The Augusta Housing Authority is a quasi-governmental agency that administers the federal Section 8 voucher program, which provides most of its funding. Members of its board are appointed by the mayor and city councilors, and its staff are technically city employees. But their actions are independent of the city, as required by state law, according to City Manager William Bridgeo.
According to MaineHousing statistics, the average monthly rent for a two bedroom apartment in Augusta, with utilities included, is $744. It would take an annual income of $29,763 to afford that rent, according to MaineHousing, a statewide housing finance agency.
But the median household income in Augusta is only $23,878 which, according to MaineHousing, would only make that household able to afford rent of $595 a month.
Nearly 60 percent of Augusta renter households are thus unable to afford the average two-bedroom apartment rent of $744.
There is a waiting list of 675 people seeking Section 8 housing vouchers from the Augusta Housing Authority. But as hundreds of people waited for a voucher, last year 11 families gave up their vouchers because they couldn’t find a rental unit in Augusta, according to Bartlett.
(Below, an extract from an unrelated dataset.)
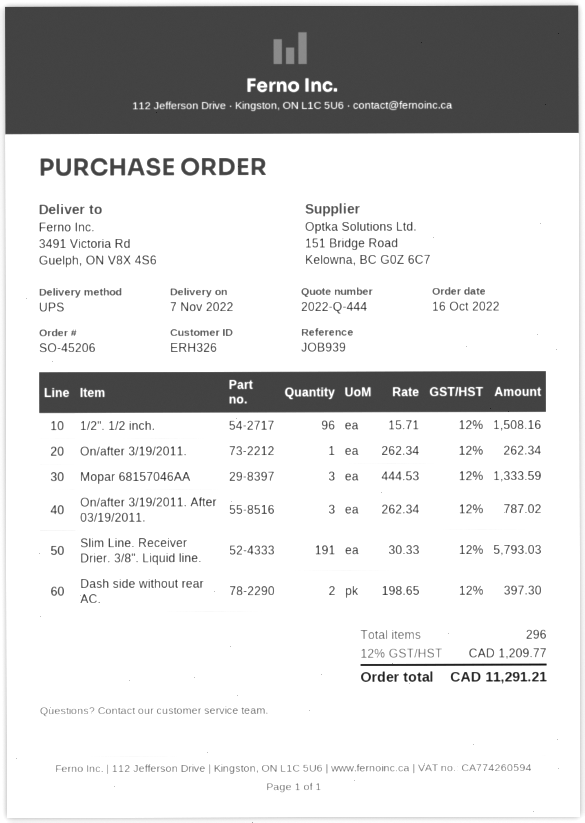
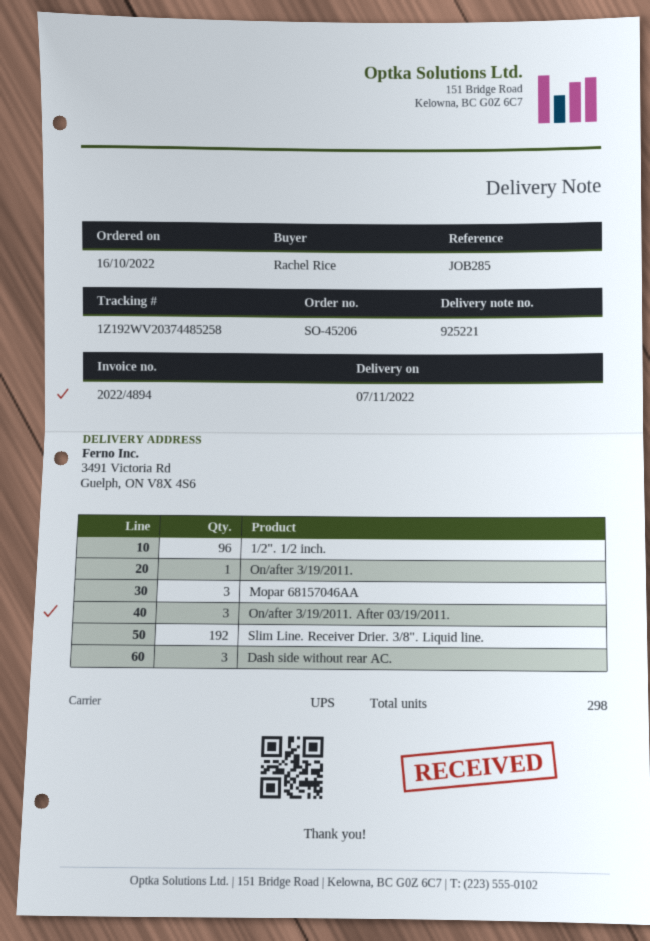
reference: JOB939 -> JOB285
Slim Line. Receiver Drier. 3/8". Liquid line.: 191 -> 192
Dash side without rear AC.: 2 -> 3
total quantity: 296 -> 298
Some families who held the much-coveted federal Section 8 rental assistance vouchers for housing in Augusta gave them up because they couldn’t find any apartments that met federal requirements, most of which set minimum safety standards, Bartlett said.
Bartlett said when a resident receiving Section 8 housing assistance loses their housing and needs to find a new unit, it takes them an average of three and a half months to find a new unit in Augusta.
So Bartlett wants to engage the community of Augusta to try to find ways the housing authority can help do something about the housing situation.
City officials are on board with her ambitious plans, and the housing authority and city will jointly host a housing forum to discuss how the authority might play a larger role in solving housing issues.
“The City Council is very eager to have a stronger working relationship between the city and housing authority,” Bridgeo said. “And we’re quite enthused about Amanda’s ideas to broaden the authority’s role. Clearly there is a lot of need in Augusta for improved housing stock. We need more safe, clean, affordable housing.”
Bartlett and city officials hope many will attend the forum and provide input, including tenants, landlords, charitable organizations, residents, real estate agents, government officials and any others with an interest. The forum is from 5:30 to 8:30 p.m. March 4 in council chambers at Augusta City Center.